Again, Katchadourian takes advantage of the apparent authority of data visualization – it’s in a graph, so it must be true – to create putative relationships between characters whose origins span time, the space and culture. (With each install on her tour, Katchadourian scours local markets to add them to the clan.) By displaying these portraits in thrift store frames and hanging them on ornate red wallpaper and faux flocked, she takes them out of the field of product design. and commerce and lodges them lovingly but firmly in our own families and homes.
Uncle Ben, Aunt Jemima and the Native American woman kneeling on the butter from Land O’Lakes appear, though their images have been mounted behind semi-opaque plexiglass to indicate their “passing” – their respective companies have removed them due the evolution of sensitivity to racist stereotypes. Babies are moving from blonde hair and blue eyes to more racially ambiguous – advertising’s attempts to attract an increasingly diverse clientele. âThe supermarket genealogyâ may begin as a single line but ends up functioning as a snapshot of contemporary attitudes.
Elsewhere, an intaglio print titled “Lucy’s Sampler” (2020) suggests how complicated the notion of family can be, especially in the aftermath of war. The image is an exact translation in engraving techniques of an embroidery sampler made by an orphan girl of the Armenian genocide. She was adopted by the artist’s grandparents and became, as Katchadourian explains in a text below the image, his âbonus grandmotherâ. Katchadourian’s respectful duplication of Lucy’s gestures becomes a touching recognition of her ancestry.

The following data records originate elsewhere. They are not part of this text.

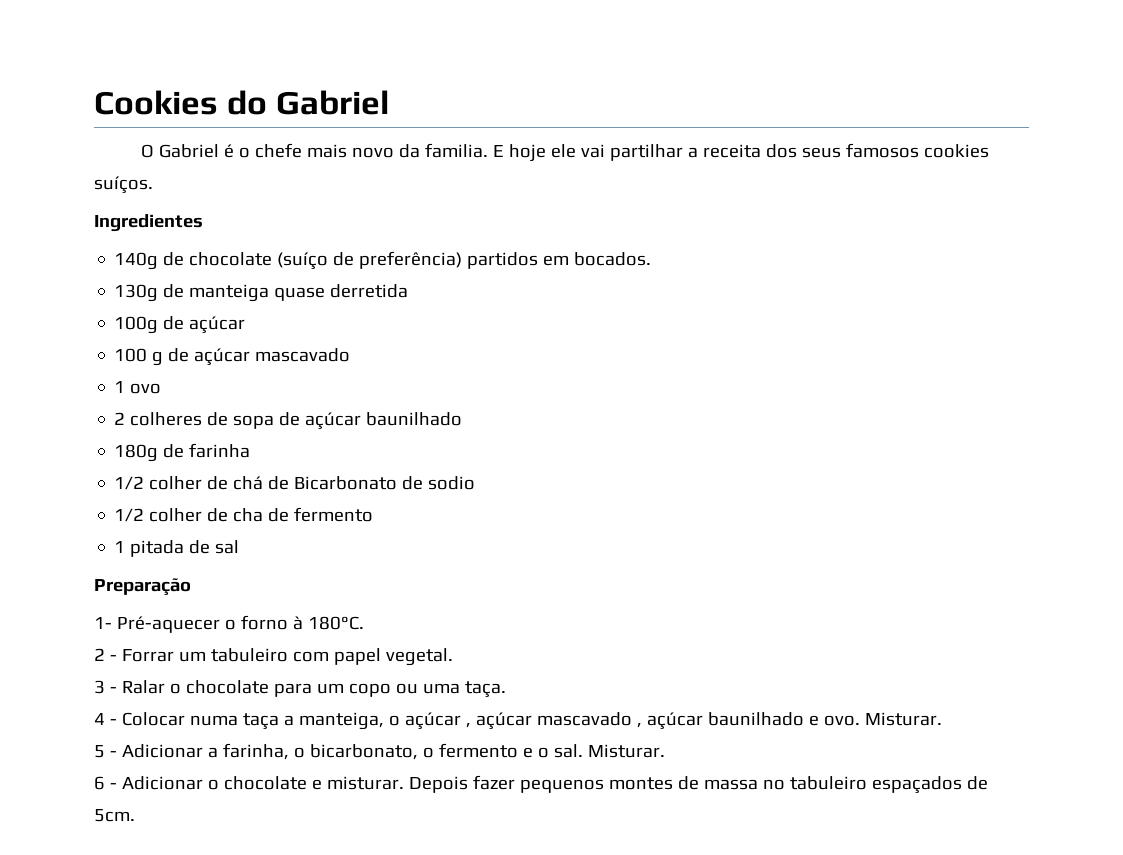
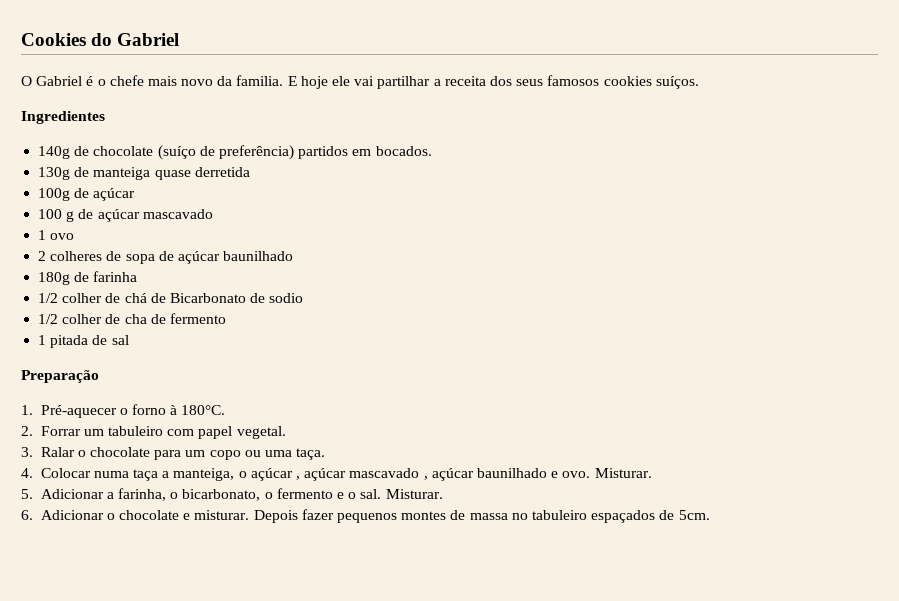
- 1- Pré-aquecer o forno à 180°C.
+ 1. Pré-aquecer o forno à 180°C.
- 2 - Forrar um tabuleiro com papel vegetal.
+ 2. Forrar um tabuleiro com papel vegetal.
- 3 - Ralar o chocolate para um copo ou uma taça.
+ 3. Ralar o chocolate para um copo ou uma taça.
- 4 - Colocar numa taça a manteiga, o açúcar , açúcar mascavado , açúcar baunilhado e ovo.
+ 4. Colocar numa taça a manteiga, o açúcar , açúcar mascavado , açúcar baunilhado e ovo.
- 5 - Adicionar a farinha, o bicarbonato, o fermento e o sal.
+ 5. Adicionar a farinha, o bicarbonato, o fermento e o sal.
- 6 - Adicionar o chocolate e misturar.
+ 6. Adicionar o chocolate e misturar.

The poignant character of “Accent Elimination” sneaks up on you. Six-channel video was included in the award-winning series Armenian flag at the 2015 Venice Biennale and is exhibited in New York for the first time since. On one side, three monitors show the artist, his mother and father, each speaking from scripts written by their parents that recount their origins and how they ended up meeting.
But here’s the twist: Everyone speaks with someone else’s accent. Katchadourian alternately imitates her mother’s Swedish-influenced Finnish accent and her father’s Armenian-through-Turkey-and-Beirut accent, while her parents try to master their daughter’s flat American intonation. On the other hand, three monitors show the three working with an accent coach to hone the intricacies of the various pronunciations.

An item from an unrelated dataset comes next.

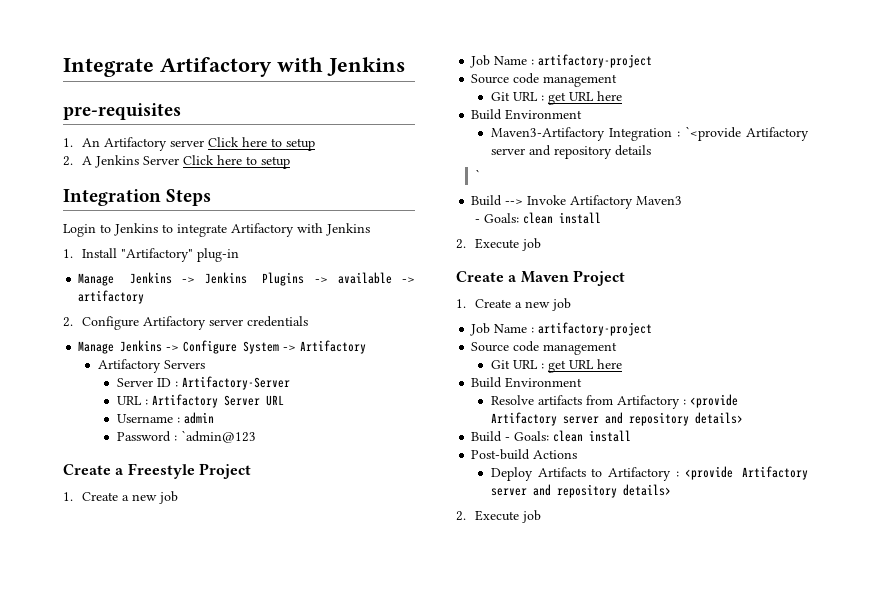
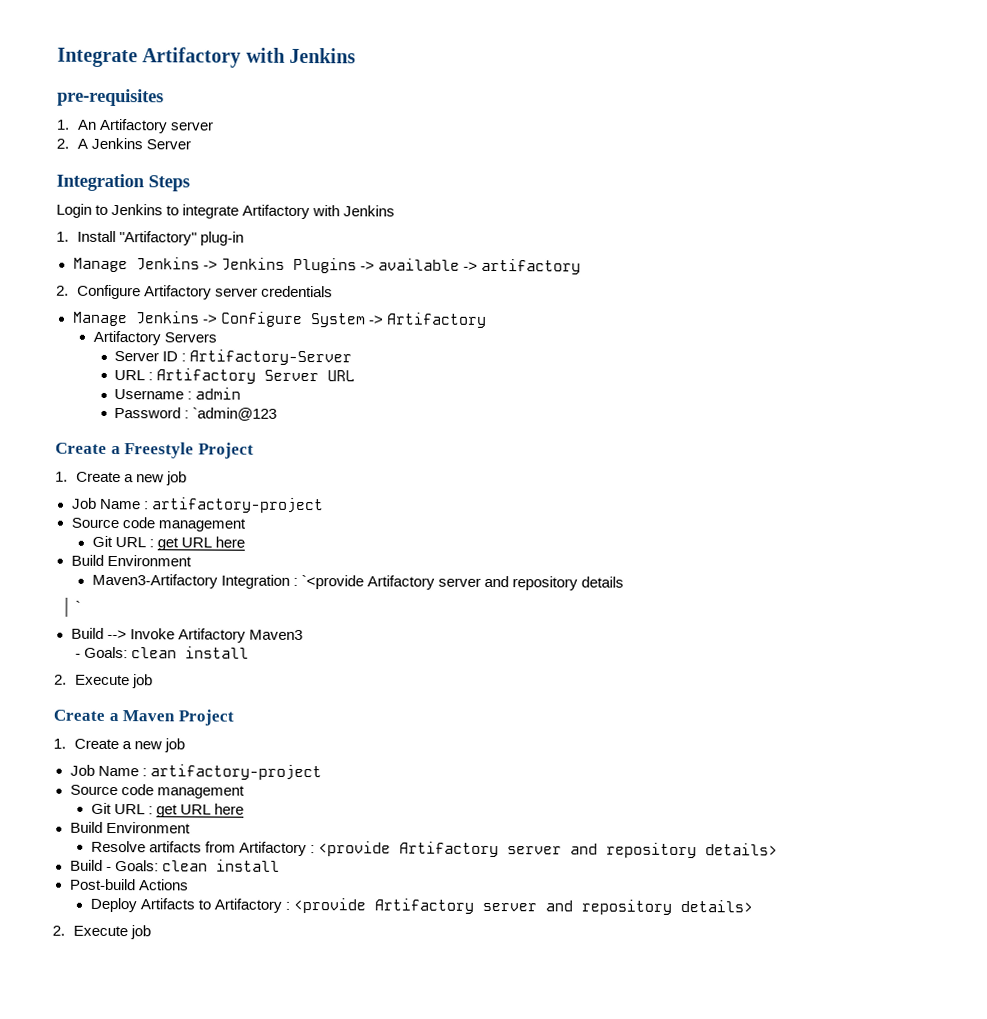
- 1. An Artifactory server Click here to setup
+ 1. An Artifactory server
- 2. A Jenkins Server Click here to setup
+ 2. A Jenkins Server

Their efforts are sincere – every artist should have parents as gay as Katchadourian’s. But even they sometimes crack during filming. Their laughter raises whatever lurks in the background of their narratives, including the generational consequences of the genocide and the flight.
Like all of the works in the show, the good-natured charm of ‘Accent Elimination’ opens up deeper lessons about how the simple act of mapping out the most personal or whimsical stories can illuminate our shared culture, including the parties. incomprehensible to it.
Nina Katchadourian: Cumulus
Until June 26, Pace Gallery, 540 West 25th Street, Manhattan; pacegallery.com.